Stored records:
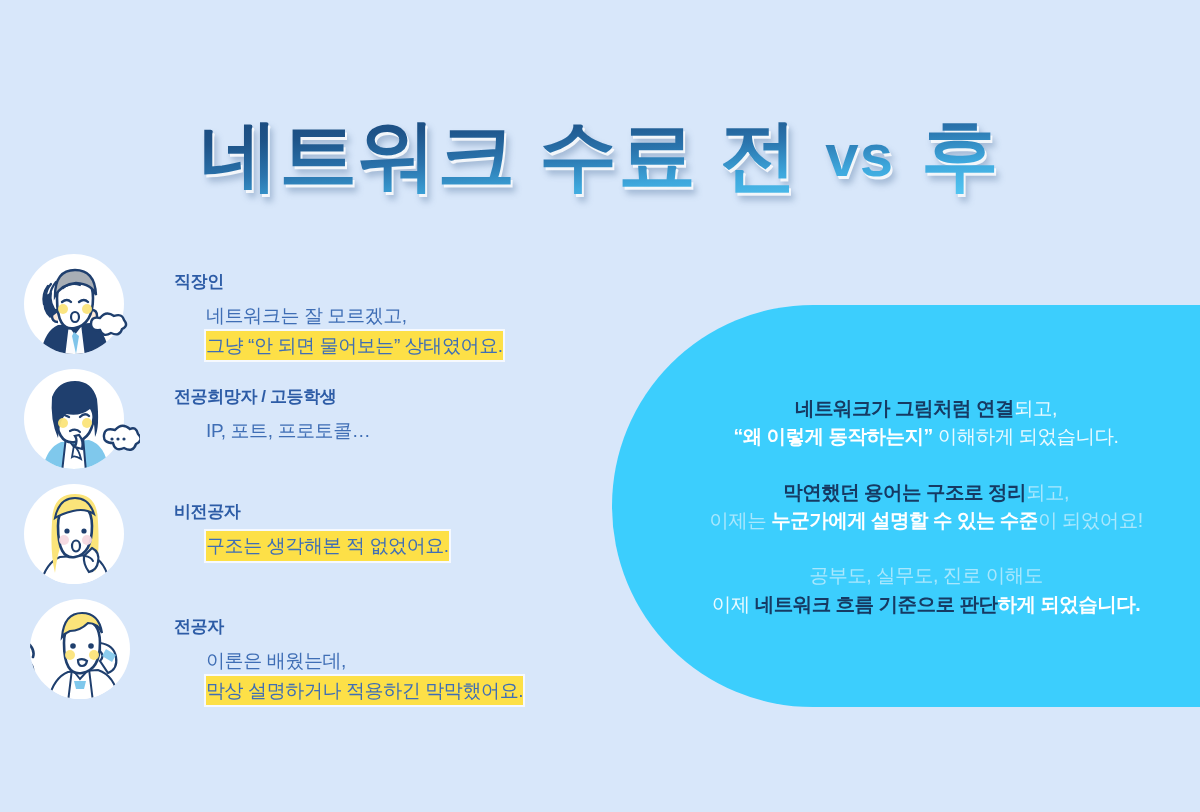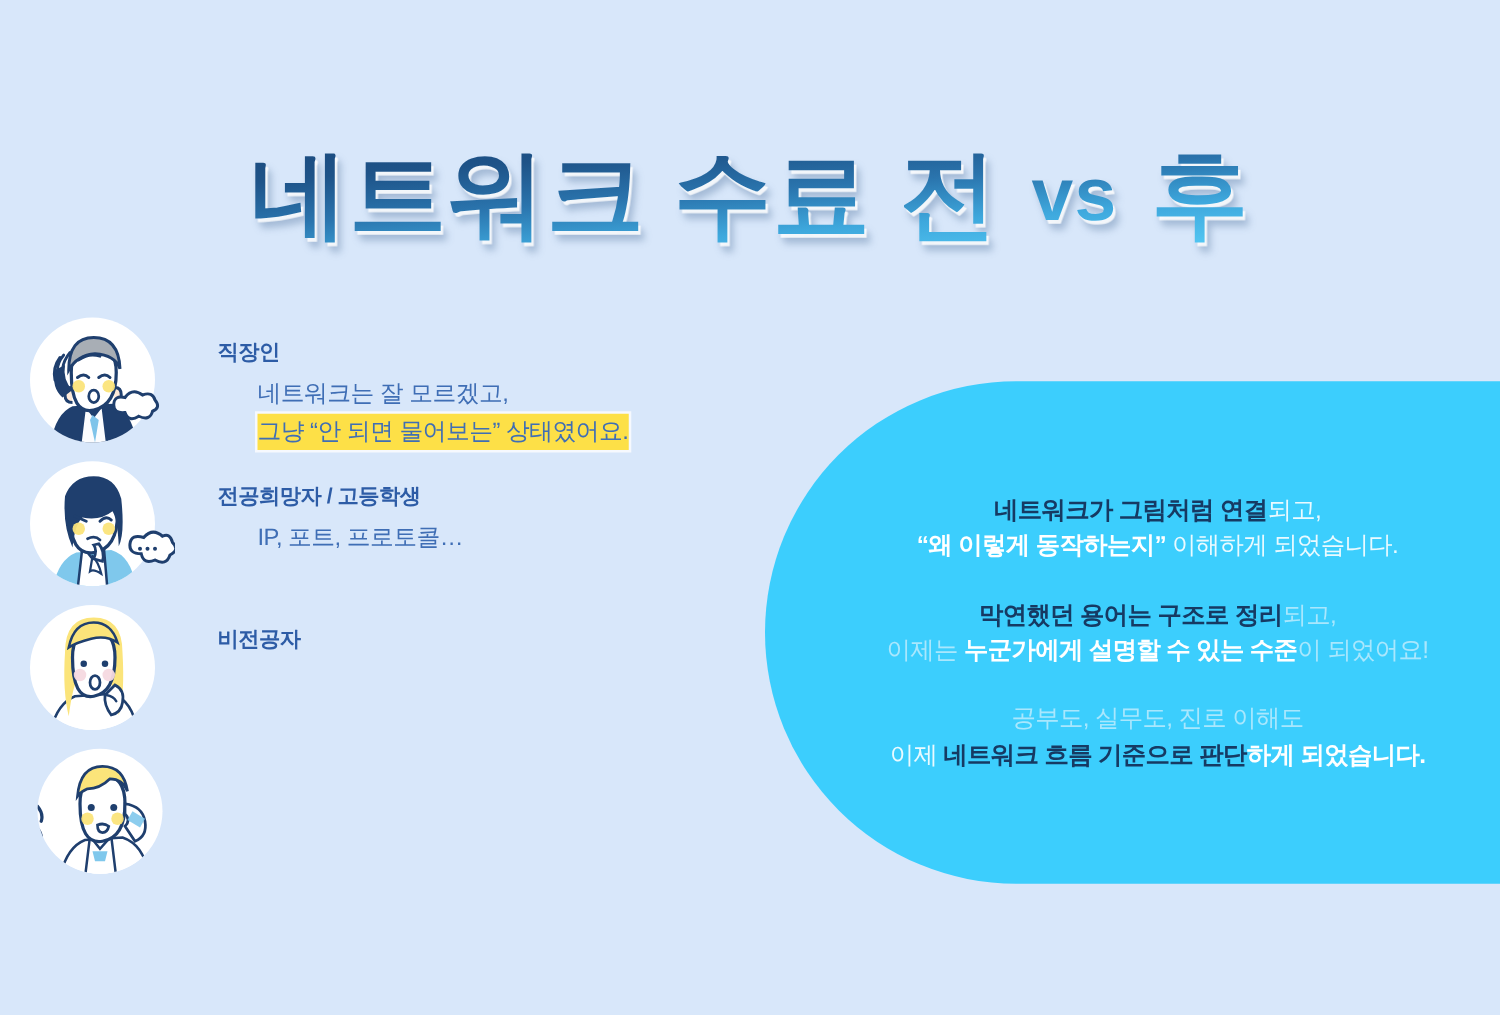--- a/index.html
+++ b/index.html
@@ -237,20 +237,21 @@
           <circle cx="45" cy="49" r="2.6" fill="#1f3f6e"></circle>
           <circle cx="62" cy="49" r="2.6" fill="#1f3f6e"></circle>
           <ellipse cx="54" cy="64" rx="4" ry="5.5" fill="none" stroke="#1f3f6e" stroke-width="2.2"></ellipse>
           <path d="M70 66 q8 4 6 14 q-1 8 -9 10 q-6-8 -5-16z" fill="#ffffff" stroke="#1f3f6e" stroke-width="2.2"></path>
           <path d="M63 74 q6 1 8 5" fill="none" stroke="#1f3f6e" stroke-width="2" stroke-linecap="round"></path>
         </g>
       </svg>
     </div>
     <div class="person-text">
       <div class="person-title">비전공자</div>
+      <span class="person-line hl">구조는 생각해본 적 없었어요.</span>
     </div>
   </div>
 
   <div class="person-row">
     <div class="avatar">
       <svg viewBox="0 0 118 105" width="118" height="105" xmlns="http://www.w3.org/2000/svg">
         <circle cx="58" cy="52" r="50" fill="#ffffff"></circle>
         <g clip-path="url(#c4)">
           <clipPath id="c4">
               <circle cx="58" cy="52" r="50"></circle>
@@ -265,20 +266,25 @@
           <circle cx="51" cy="49" r="2.8" fill="#1f3f6e"></circle>
           <circle cx="69" cy="49" r="2.8" fill="#1f3f6e"></circle>
           <path d="M56 63 q5-2 9 1 q-1 5 -5 5 q-4 0 -4-6z" fill="none" stroke="#1f3f6e" stroke-width="2.2"></path>
           <path d="M78 46 q14 2 16 14 q2 12 -8 16 l-8-12 q5-5 0-10z" fill="#ffffff" stroke="#1f3f6e" stroke-width="2.2"></path>
           <path d="M84 52 l10 6 -4 7 -10-6z" fill="#7fc8ec" opacity=".9"></path>
           <path d="M8 48 q5 6 3 12" fill="none" stroke="#1f3f6e" stroke-width="2.6" stroke-linecap="round"></path>
           <path d="M6 64 q6 5 5 12" fill="none" stroke="#1f3f6e" stroke-width="2.6" stroke-linecap="round"></path>
         </g>
       </svg>
     </div>
+    <div class="person-text">
+      <div class="person-title">전공자</div>
+      <span class="person-line">이론은 배웠는데,</span>
+      <span class="person-line hl">막상 설명하거나 적용하긴 막막했어요.</span>
+    </div>
   </div>
 
 </div>
 
 <div class="panel">
   <div class="panel-inner">
 
     <div class="para">
       <span class="ln">
         <span class="b-dark">네트워크가 그림처럼 연결</span><span class="t-white">되고,</span>

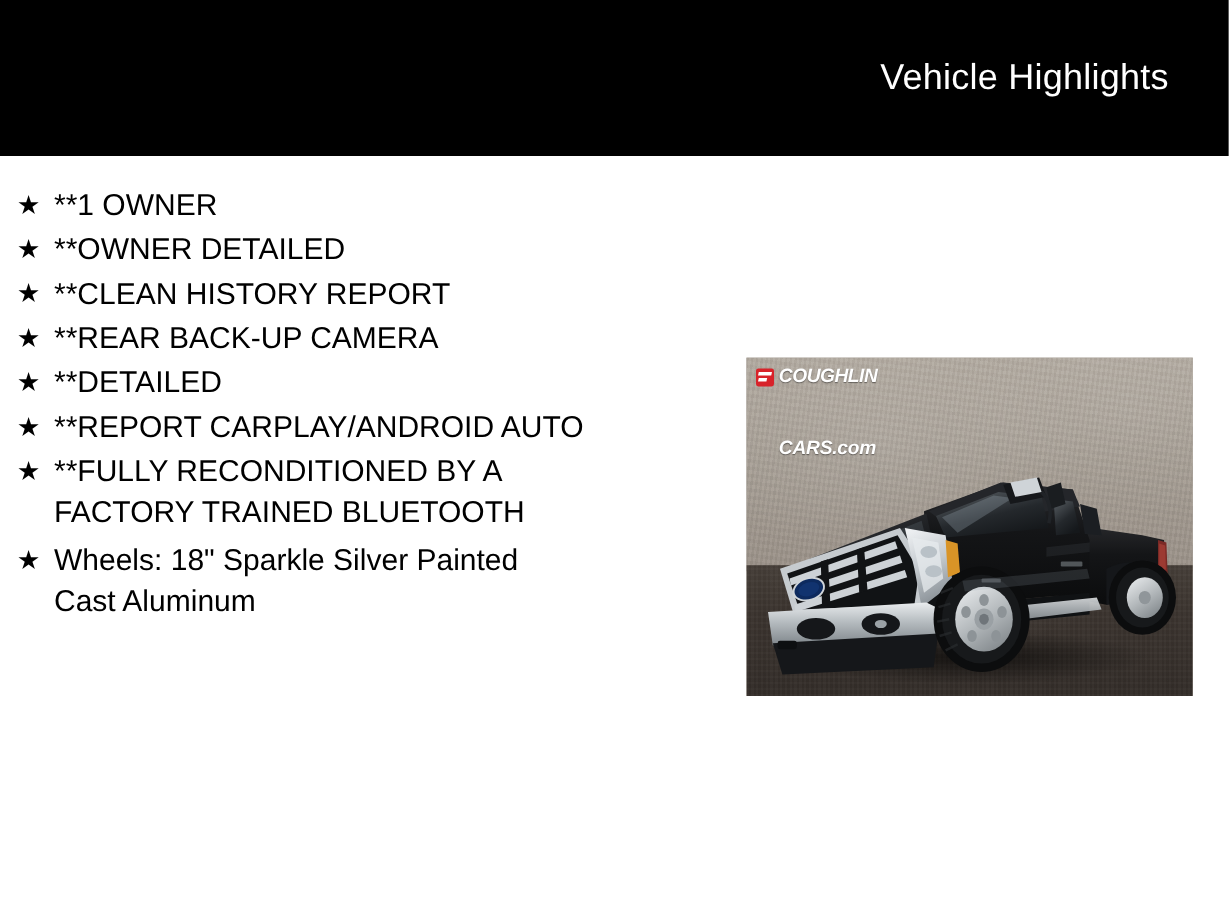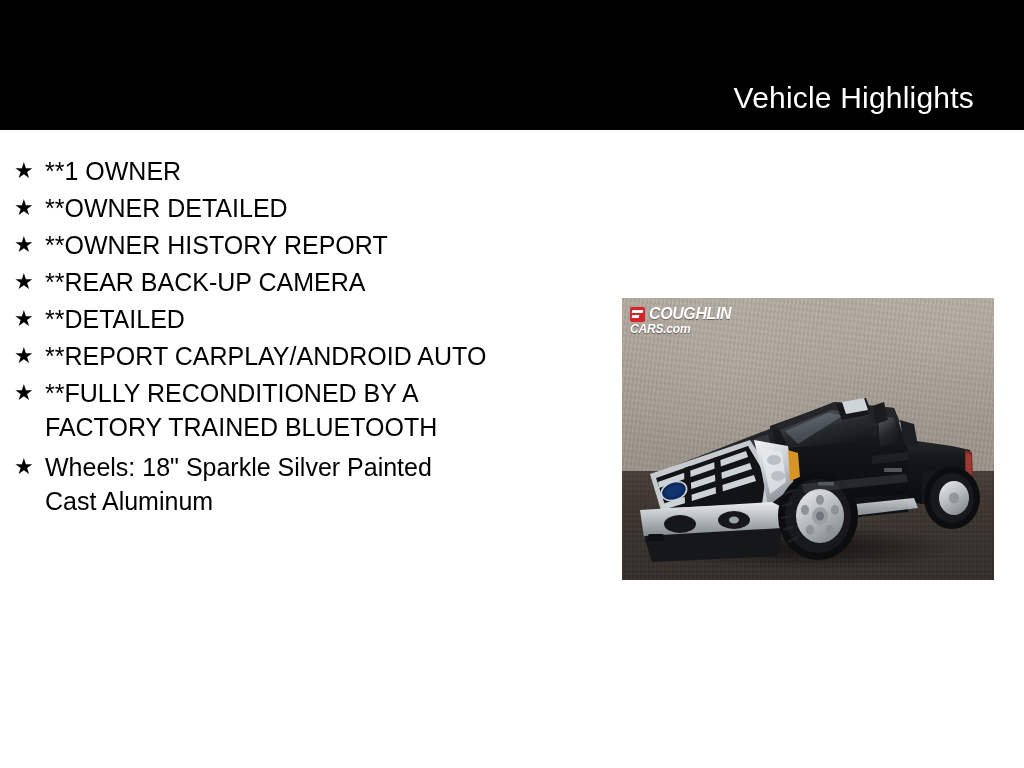--- a/index.html
+++ b/index.html
@@ -28,21 +28,20 @@
   .header-title {
     position: absolute;
     right: 50px;
     top: 48px;
     color: #ffffff;
     font-size: 30px;
     font-weight: 400;
     letter-spacing: 0.2px;
     white-space: nowrap;
     font-family: "Liberation Sans", sans-serif;
-    margin-top: 33px;
   }
 
   
   .highlights-list {
     position: absolute;
     left: 0;
     top: 130px;
     width: 600px;
     list-style: none;
     margin: 0;
@@ -124,20 +123,21 @@
   }
 
   
   .watermark {
     position: absolute;
     left: 8px;
     top: 8px;
     display: flex;
     flex-direction: column;
     align-items: flex-start;
+    gap: 44px;
   }
   .wm-row {
     display: flex;
     align-items: center;
   }
   .wm-logo {
     width: 15px;
     height: 15px;
     background: #d8232a;
     border-radius: 2px;
@@ -166,25 +166,26 @@
     font-size: 16px;
     font-weight: bold;
     font-style: italic;
     letter-spacing: -0.4px;
     line-height: 16px;
     text-shadow: 0 1px 1px rgba(0,0,0,0.45);
     font-family: "Liberation Sans", sans-serif;
   }
   .wm-sub {
     color: #ffffff;
-    font-size: 12px;
+    font-size: 16px;
     font-weight: bold;
     font-style: italic;
     letter-spacing: -0.2px;
     line-height: 13px;
+    margin-left: 19px;
     margin-top: 1px;
     text-shadow: 0 1px 1px rgba(0,0,0,0.45);
     font-family: "Liberation Sans", sans-serif;
   }
 </style>
 </head>
 <body>
 
 <div class="header-bar">
   <div class="header-title">Vehicle Highlights</div>
@@ -194,21 +195,21 @@
   <li class="highlight-item" style="top: 24px; position: absolute; left: 0px; width: 600px;">
     <span class="highlight-star">★</span>
     <span class="highlight-text">**1 OWNER</span>
   </li>
   <li class="highlight-item" style="top: 61px; position: absolute; left: 0px; width: 600px;">
     <span class="highlight-star">★</span>
     <span class="highlight-text">**OWNER DETAILED</span>
   </li>
   <li class="highlight-item" style="top: 98px; position: absolute; left: 0px; width: 600px;">
     <span class="highlight-star">★</span>
-    <span class="highlight-text">**OWNER HISTORY REPORT</span>
+    <span class="highlight-text">**CLEAN HISTORY REPORT</span>
   </li>
   <li class="highlight-item" style="top: 135px; position: absolute; left: 0px; width: 600px;">
     <span class="highlight-star">★</span>
     <span class="highlight-text">**REAR BACK-UP CAMERA</span>
   </li>
   <li class="highlight-item" style="top: 172px; position: absolute; left: 0px; width: 600px;">
     <span class="highlight-star">★</span>
     <span class="highlight-text">**DETAILED</span>
   </li>
   <li class="highlight-item" style="top: 209px; position: absolute; left: 0px; width: 600px;">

**About this exercise:**
Where pictures appear, drop them, and reproduce exactly only the lines running from the beginning of the data to the line that contains "-9 10 q-6-8", inclusive.

**Answer box:**
--- a/index.html
+++ b/index.html
@@ -237,20 +237,21 @@
           <circle cx="45" cy="49" r="2.6" fill="#1f3f6e"></circle>
           <circle cx="62" cy="49" r="2.6" fill="#1f3f6e"></circle>
           <ellipse cx="54" cy="64" rx="4" ry="5.5" fill="none" stroke="#1f3f6e" stroke-width="2.2"></ellipse>
           <path d="M70 66 q8 4 6 14 q-1 8 -9 10 q-6-8 -5-16z" fill="#ffffff" stroke="#1f3f6e" stroke-width="2.2"></path>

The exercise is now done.